[Source material]
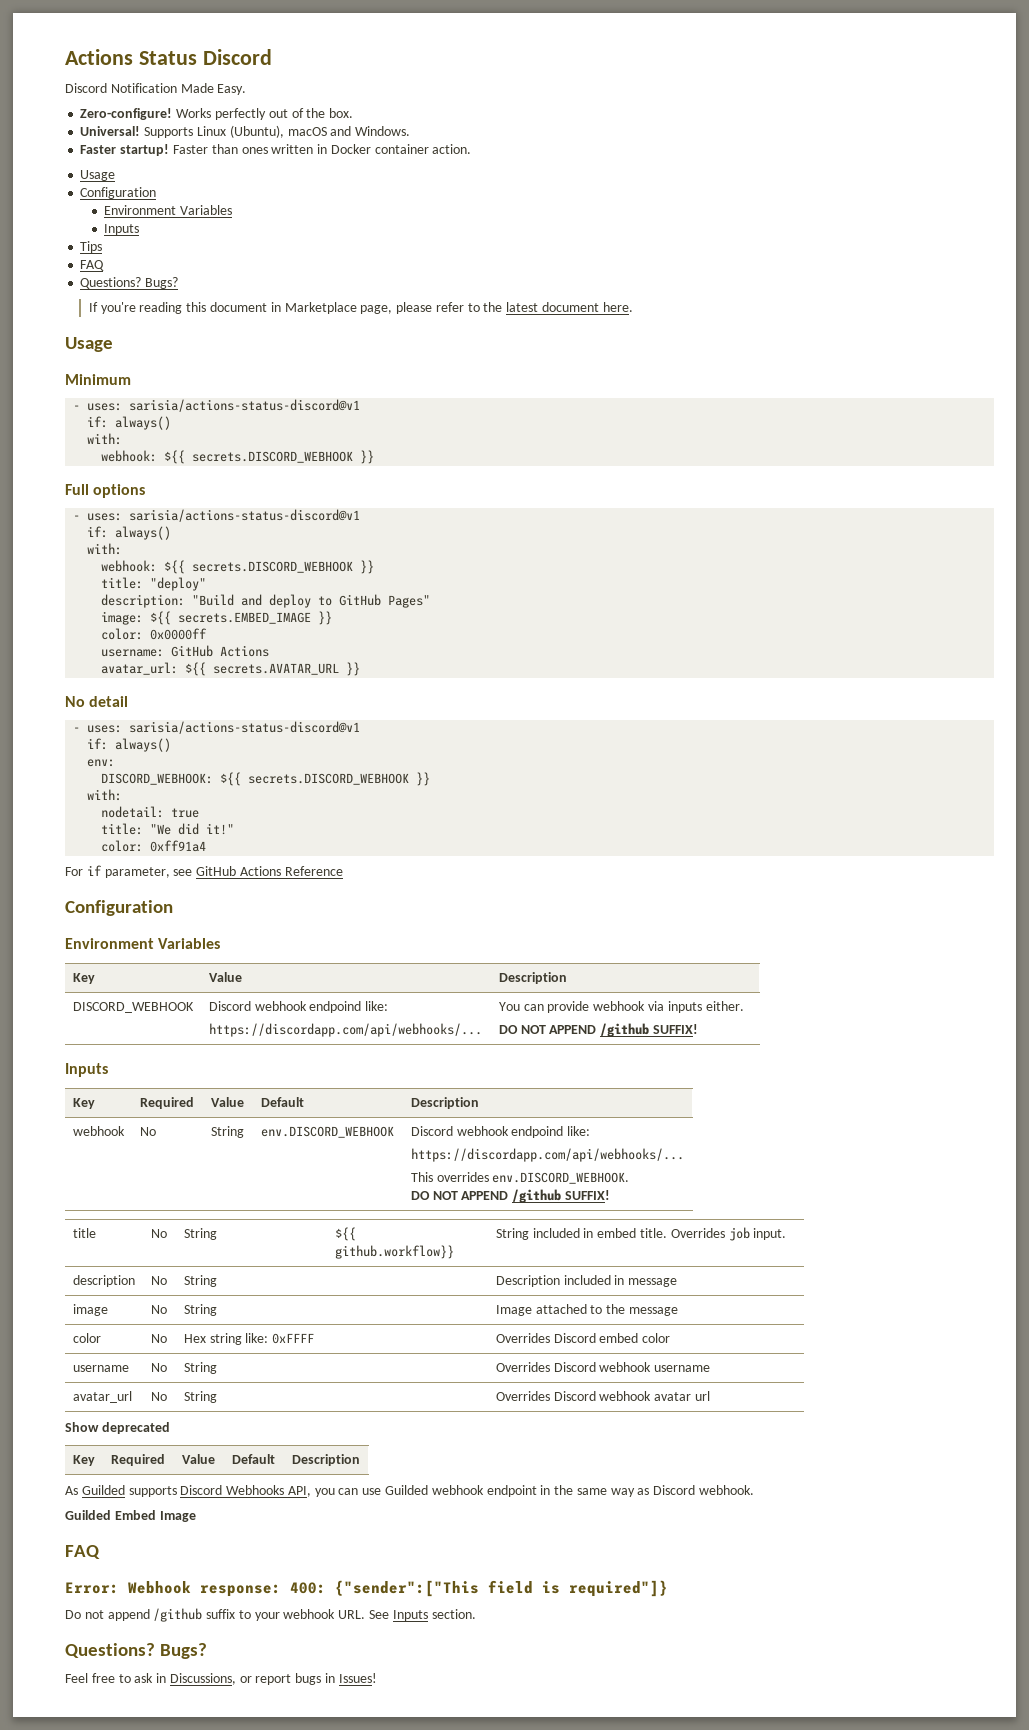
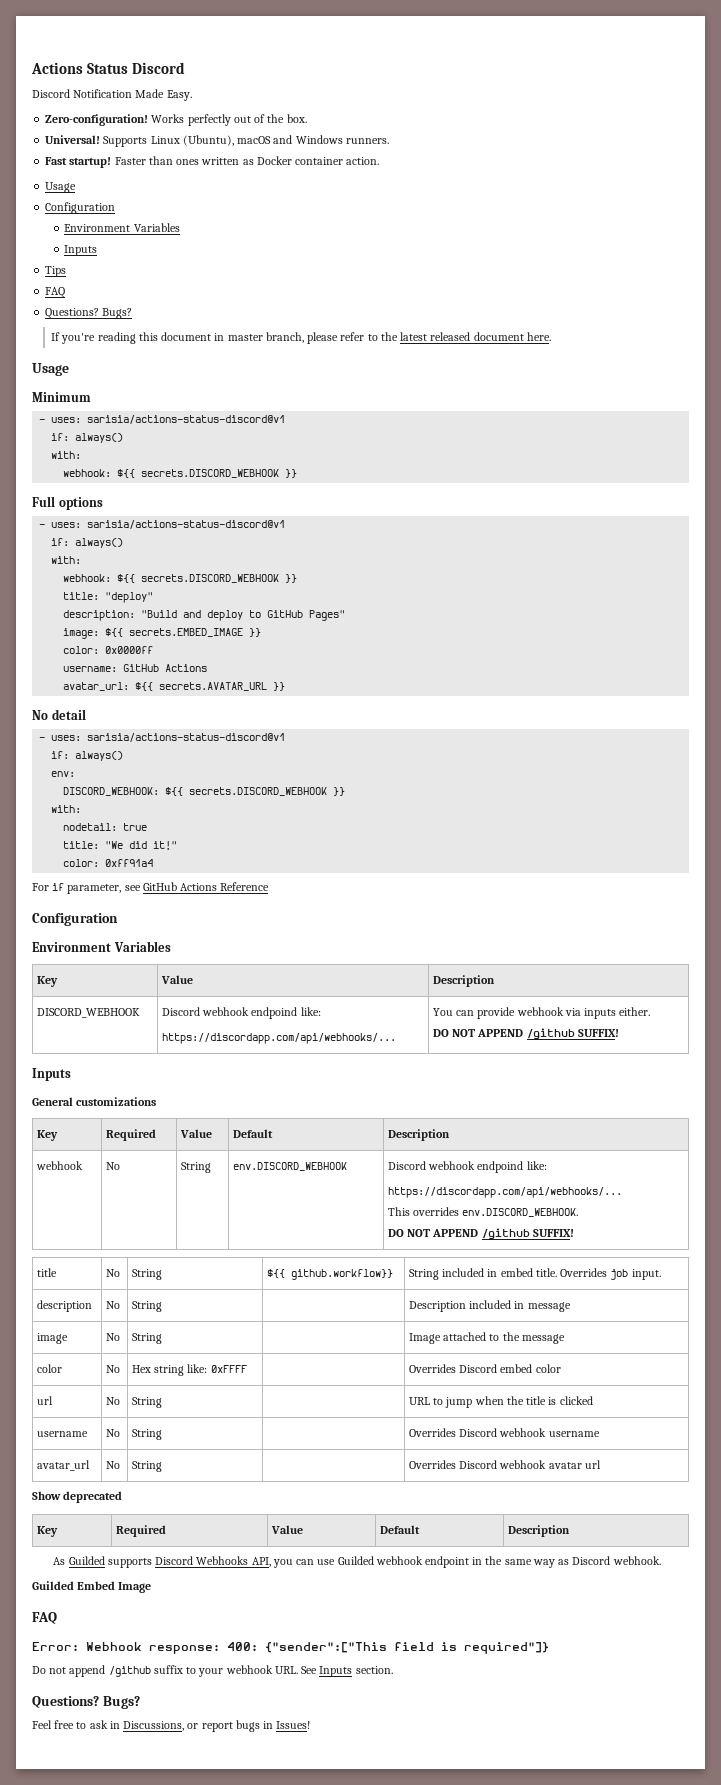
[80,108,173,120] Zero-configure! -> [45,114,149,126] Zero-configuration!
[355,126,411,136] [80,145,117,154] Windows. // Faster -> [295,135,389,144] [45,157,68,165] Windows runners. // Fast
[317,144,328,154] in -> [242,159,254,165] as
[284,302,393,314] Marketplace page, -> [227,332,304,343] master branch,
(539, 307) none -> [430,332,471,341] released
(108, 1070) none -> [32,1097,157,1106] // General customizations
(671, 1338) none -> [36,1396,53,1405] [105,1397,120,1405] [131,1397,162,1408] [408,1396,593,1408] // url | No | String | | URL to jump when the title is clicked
[/Source material]
Work to be completed: Exactly as written, copy the lines from the one containing "(108, 1070) none" to the end of the entries, both ends included.

Answer to this problem:
(108, 1070) none -> [32,1097,157,1106] // General customizations
(671, 1338) none -> [36,1396,53,1405] [105,1397,120,1405] [131,1397,162,1408] [408,1396,593,1408] // url | No | String | | URL to jump when the title is clicked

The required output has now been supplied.